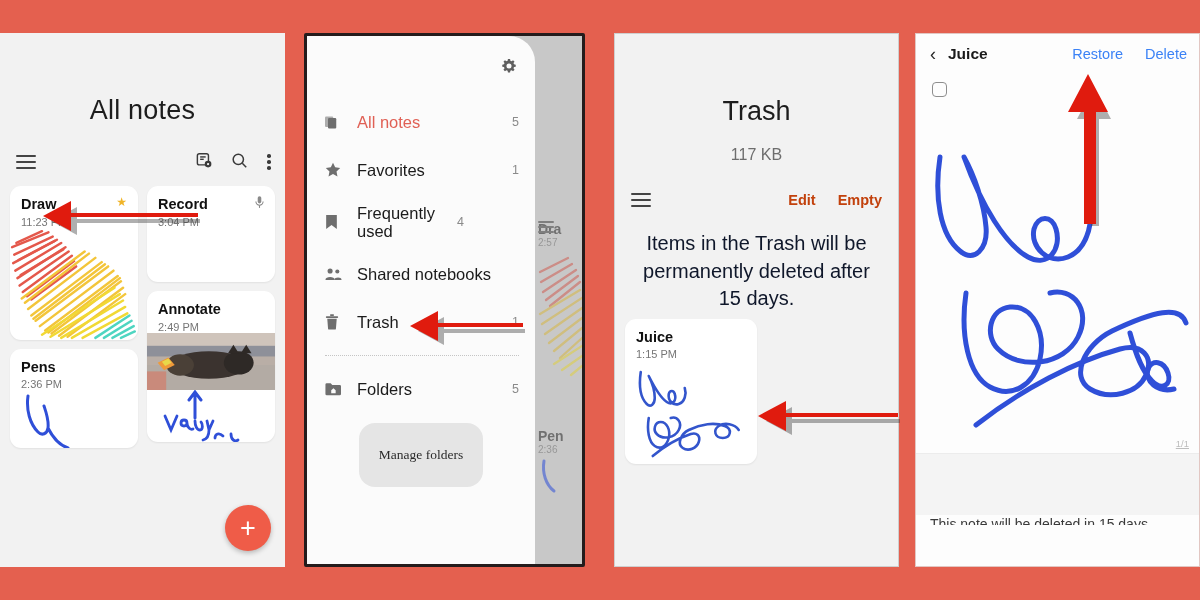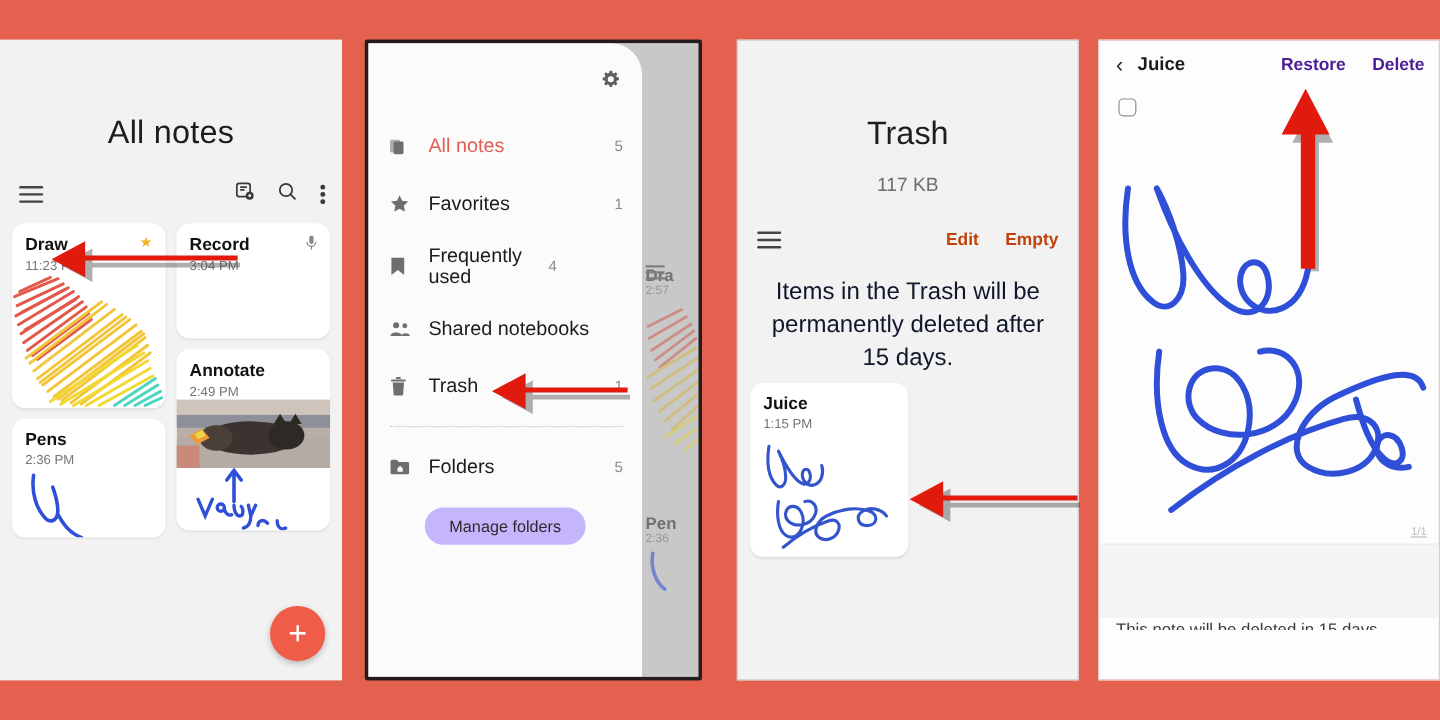--- a/index.html
+++ b/index.html
@@ -96,7 +96,7 @@
   #p4-back { font-size: 18px; color: #262626; line-height: 1; }
   #p4-title { font-size: 15.5px; font-weight: bold; color: #1b1b1b; margin-left: 12px; }
   #p4-bar .sp { flex: 1; }
-  .p4btn { font-size: 14.5px; font-weight: bold; color: #4c1d95; margin-left: 22px; }
+  .p4btn { font-size: 14.5px; font-weight: normal; color: #3b82f6; margin-left: 22px; }
   #p4-check { margin: 8px 0 0 16px; width: 15px; height: 15px;
               border: 1.6px solid #8e8e8e; border-radius: 4px; }
   #p4-canvas { position: relative; height: 356px; }

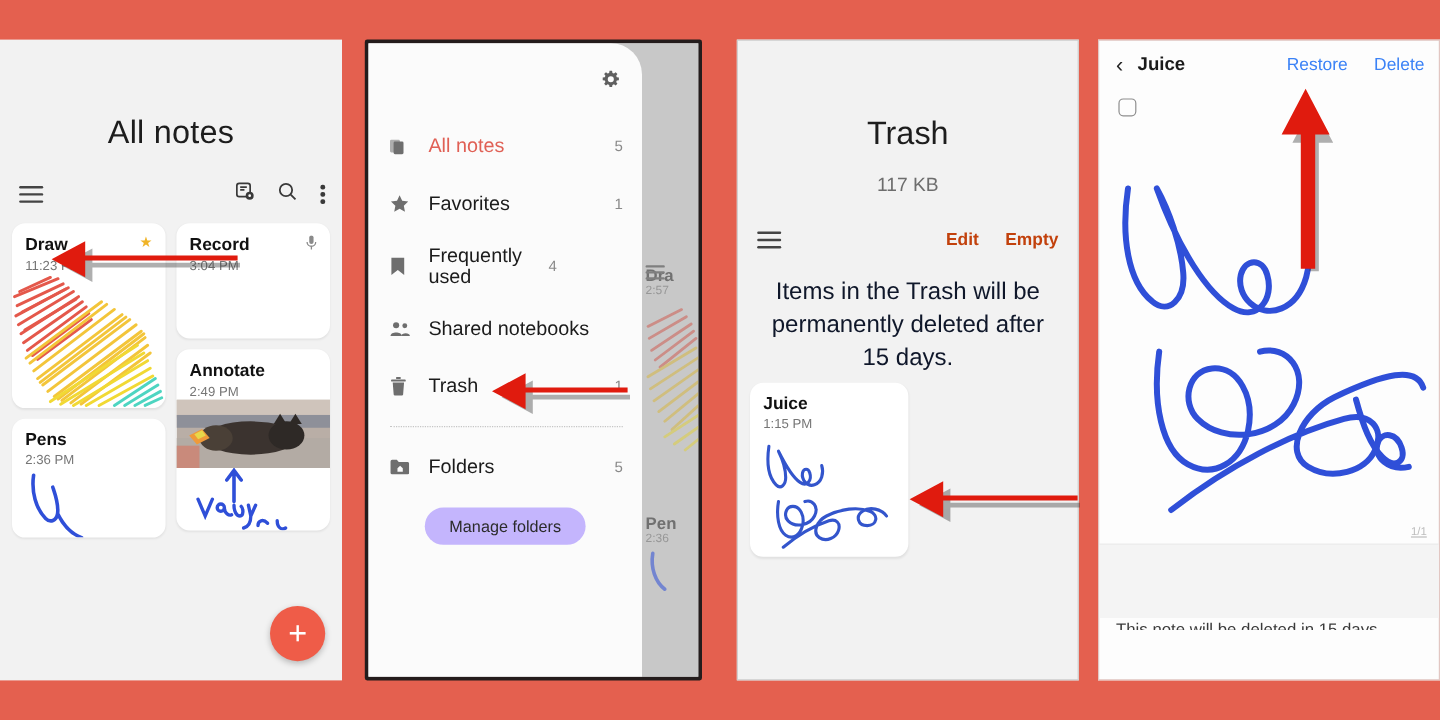--- a/index.html
+++ b/index.html
@@ -68,9 +68,9 @@
   .drow .dcount { font-size: 12.5px; color: #8a8a8a; }
   .drow.active .dlabel { color: #e06055; }
   .dsep { border-top: 1px dotted #c5c5c5; margin: 9px 16px 9px 18px; }
-  #p2-manage { margin: 10px auto 0 auto; display: block; background: #c4b5fd;
-               border: none; border-radius: 16px; padding: 8px 20px;
-               font-size: 13.5px; color: #2b2b2b; font-family: Liberation Sans, sans-serif; }
+  #p2-manage { margin: 10px auto 0 auto; display: block; background: #e5e5e5;
+               border: none; border-radius: 16px; padding: 24px 20px;
+               font-size: 13.5px; color: #2b2b2b; font-family: Liberation Serif, serif; }
   
   .mini-h { margin: 185px 0 0 8px; }
   .mini-card { margin: 10px 0 0 8px; }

▶ [Assigned task]:
Take the entries above and set them down exactly, minus the pictures.

▶ [Problem solution]:
--- a/index.html
+++ b/index.html
@@ -96,7 +96,7 @@
   #p4-back { font-size: 18px; color: #262626; line-height: 1; }
   #p4-title { font-size: 15.5px; font-weight: bold; color: #1b1b1b; margin-left: 12px; }
   #p4-bar .sp { flex: 1; }
-  .p4btn { font-size: 14.5px; font-weight: bold; color: #4c1d95; margin-left: 22px; }
+  .p4btn { font-size: 14.5px; font-weight: normal; color: #3b82f6; margin-left: 22px; }
   #p4-check { margin: 8px 0 0 16px; width: 15px; height: 15px;
               border: 1.6px solid #8e8e8e; border-radius: 4px; }
   #p4-canvas { position: relative; height: 356px; }

--- a/index.html
+++ b/index.html
@@ -68,9 +68,9 @@
   .drow .dcount { font-size: 12.5px; color: #8a8a8a; }
   .drow.active .dlabel { color: #e06055; }
   .dsep { border-top: 1px dotted #c5c5c5; margin: 9px 16px 9px 18px; }
-  #p2-manage { margin: 10px auto 0 auto; display: block; background: #c4b5fd;
-               border: none; border-radius: 16px; padding: 8px 20px;
-               font-size: 13.5px; color: #2b2b2b; font-family: Liberation Sans, sans-serif; }
+  #p2-manage { margin: 10px auto 0 auto; display: block; background: #e5e5e5;
+               border: none; border-radius: 16px; padding: 24px 20px;
+               font-size: 13.5px; color: #2b2b2b; font-family: Liberation Serif, serif; }
   
   .mini-h { margin: 185px 0 0 8px; }
   .mini-card { margin: 10px 0 0 8px; }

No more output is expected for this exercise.